* _Materials provided_
= Beginning of Section =

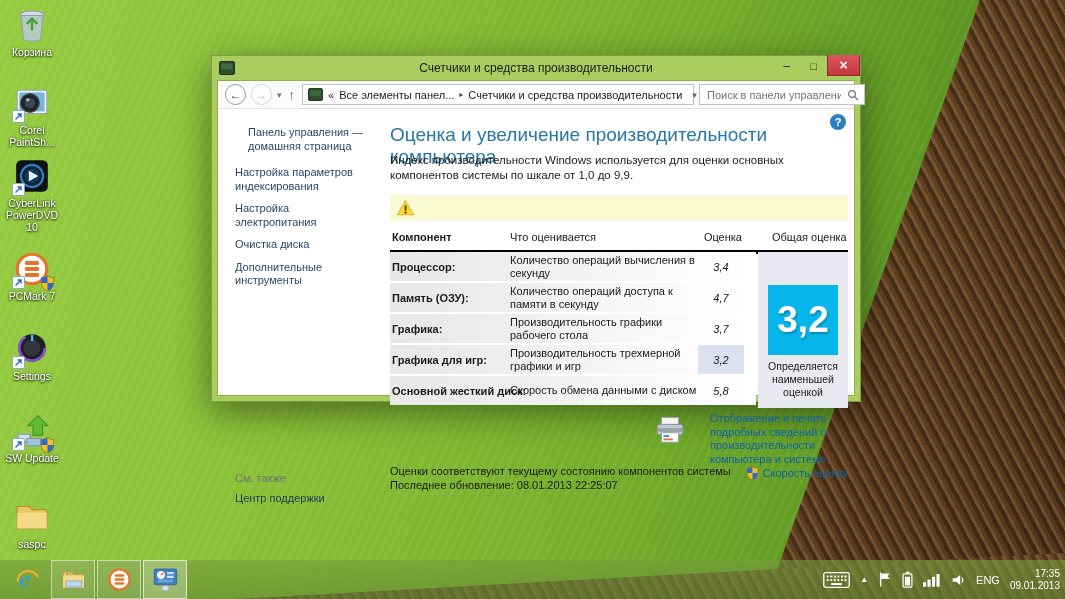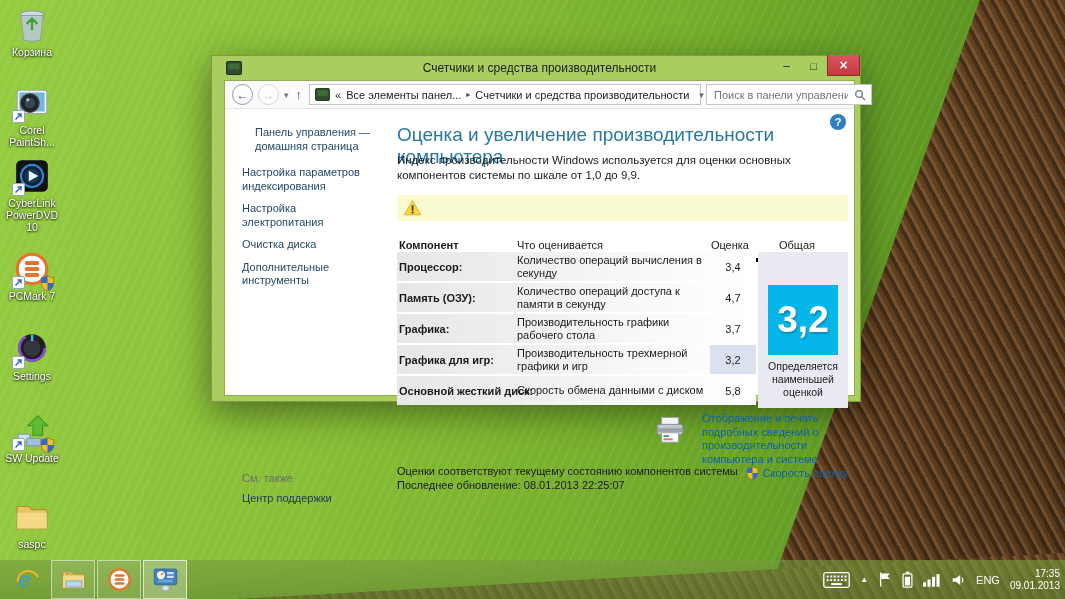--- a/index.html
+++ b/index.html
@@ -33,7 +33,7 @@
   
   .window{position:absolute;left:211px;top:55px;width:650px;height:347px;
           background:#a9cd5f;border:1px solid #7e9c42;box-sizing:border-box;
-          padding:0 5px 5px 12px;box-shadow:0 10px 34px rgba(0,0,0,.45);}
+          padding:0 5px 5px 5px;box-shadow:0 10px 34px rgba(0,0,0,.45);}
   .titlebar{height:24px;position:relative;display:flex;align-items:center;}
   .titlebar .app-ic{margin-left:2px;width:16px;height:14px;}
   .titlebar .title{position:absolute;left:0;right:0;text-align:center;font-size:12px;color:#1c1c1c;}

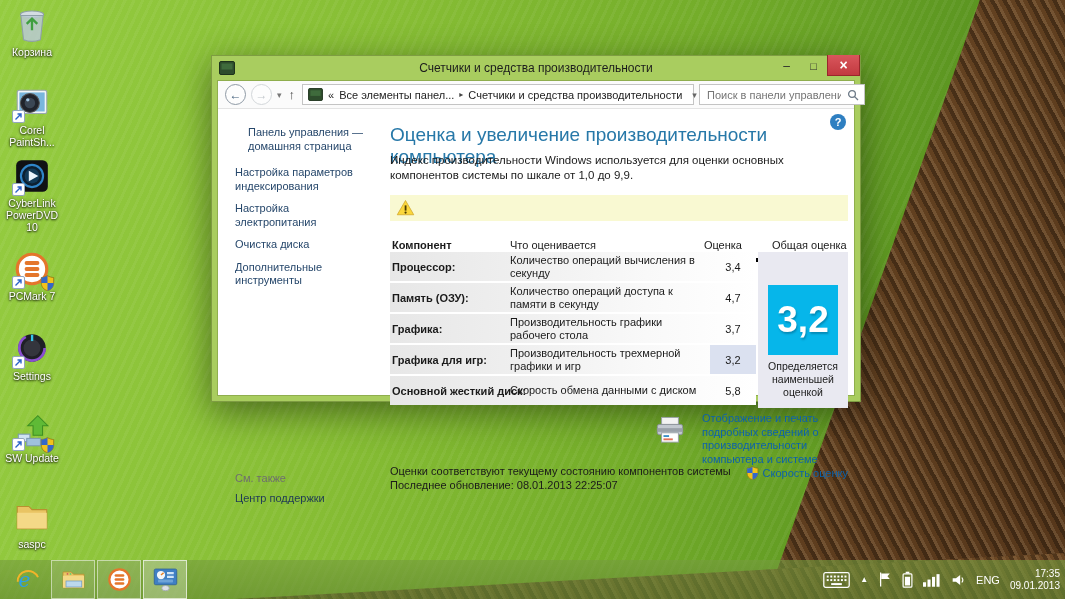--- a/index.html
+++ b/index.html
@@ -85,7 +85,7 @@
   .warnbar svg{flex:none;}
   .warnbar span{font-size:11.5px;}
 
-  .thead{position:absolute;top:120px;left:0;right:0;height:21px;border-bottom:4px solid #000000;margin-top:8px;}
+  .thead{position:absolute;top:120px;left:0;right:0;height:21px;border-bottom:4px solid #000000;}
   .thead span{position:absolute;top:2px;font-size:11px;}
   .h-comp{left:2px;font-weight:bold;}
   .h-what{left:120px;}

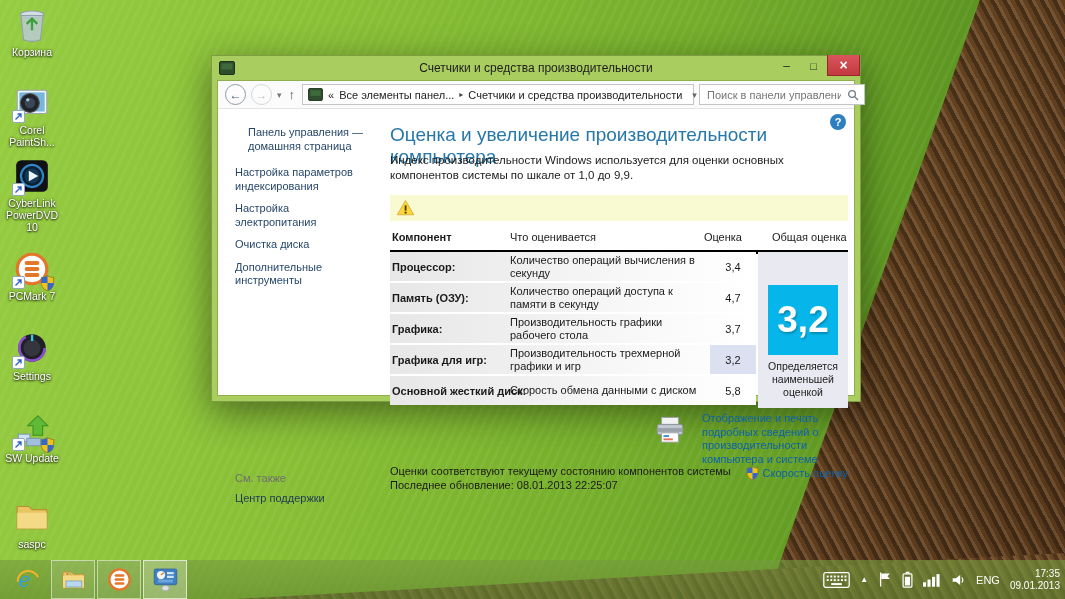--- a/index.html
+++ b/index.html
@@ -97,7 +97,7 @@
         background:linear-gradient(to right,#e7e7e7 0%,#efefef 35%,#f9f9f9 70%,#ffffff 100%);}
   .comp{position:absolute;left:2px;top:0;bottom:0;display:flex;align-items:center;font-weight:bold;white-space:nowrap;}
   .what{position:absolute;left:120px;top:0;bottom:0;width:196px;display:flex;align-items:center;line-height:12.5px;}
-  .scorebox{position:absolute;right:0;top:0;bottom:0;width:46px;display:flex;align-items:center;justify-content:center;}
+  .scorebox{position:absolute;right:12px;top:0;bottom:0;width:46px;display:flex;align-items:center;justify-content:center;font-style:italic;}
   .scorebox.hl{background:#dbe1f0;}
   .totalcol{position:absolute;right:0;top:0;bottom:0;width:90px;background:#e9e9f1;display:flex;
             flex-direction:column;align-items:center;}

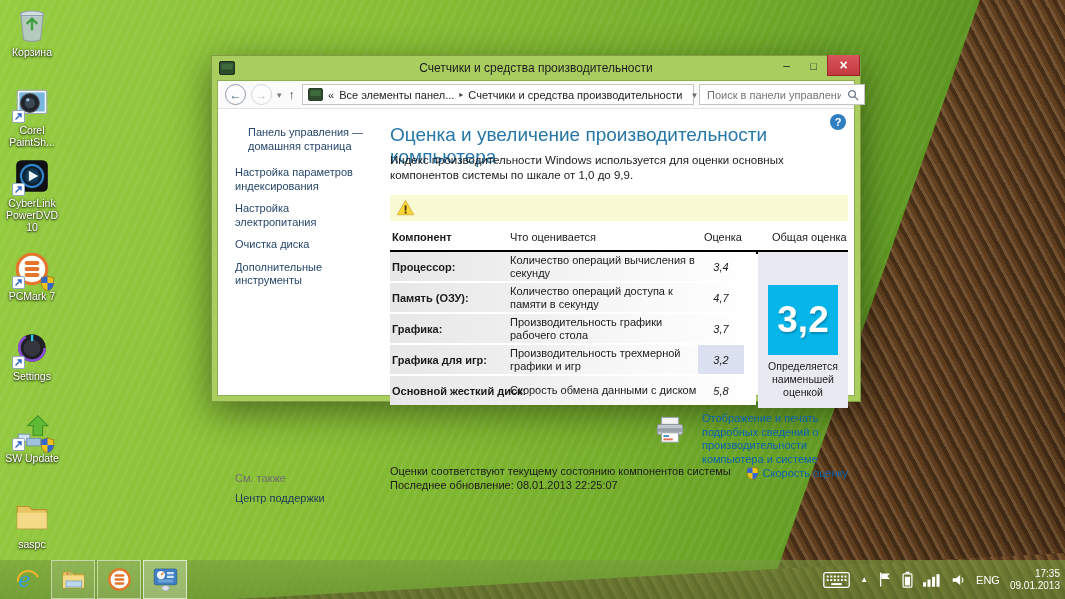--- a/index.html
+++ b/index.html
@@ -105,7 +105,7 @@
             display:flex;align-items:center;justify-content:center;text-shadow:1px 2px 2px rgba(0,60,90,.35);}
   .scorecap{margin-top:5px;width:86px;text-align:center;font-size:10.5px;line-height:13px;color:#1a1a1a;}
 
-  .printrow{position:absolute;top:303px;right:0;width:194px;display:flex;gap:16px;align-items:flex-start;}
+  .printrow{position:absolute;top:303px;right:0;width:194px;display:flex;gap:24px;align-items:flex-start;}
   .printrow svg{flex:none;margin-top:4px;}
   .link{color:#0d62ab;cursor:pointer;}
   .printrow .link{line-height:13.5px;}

= End of Section =
= Beginning of Section =

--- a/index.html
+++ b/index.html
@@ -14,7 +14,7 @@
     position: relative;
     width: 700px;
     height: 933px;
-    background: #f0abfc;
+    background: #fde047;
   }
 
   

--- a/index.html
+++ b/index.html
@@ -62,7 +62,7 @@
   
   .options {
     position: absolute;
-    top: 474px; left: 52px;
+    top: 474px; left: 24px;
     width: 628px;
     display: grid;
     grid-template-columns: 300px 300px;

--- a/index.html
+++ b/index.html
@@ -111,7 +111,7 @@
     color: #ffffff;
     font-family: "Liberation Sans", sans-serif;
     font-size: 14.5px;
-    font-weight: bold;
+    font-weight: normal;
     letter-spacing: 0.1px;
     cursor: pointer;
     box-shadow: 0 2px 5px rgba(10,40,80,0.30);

= End of Section =

* _Problem to work on_
Of the lines above, copy each one that contains the word "background".

* _Response to the task_
           background:#a9cd5f;border:1px solid #7e9c42;box-sizing:border-box;
         background:linear-gradient(to right,#e7e7e7 0%,#efefef 35%,#f9f9f9 70%,#ffffff 100%);}
   .scorebox.hl{background:#dbe1f0;}
   .totalcol{position:absolute;right:0;top:0;bottom:0;width:90px;background:#e9e9f1;display:flex;
-    background: #f0abfc;
+    background: #fde047;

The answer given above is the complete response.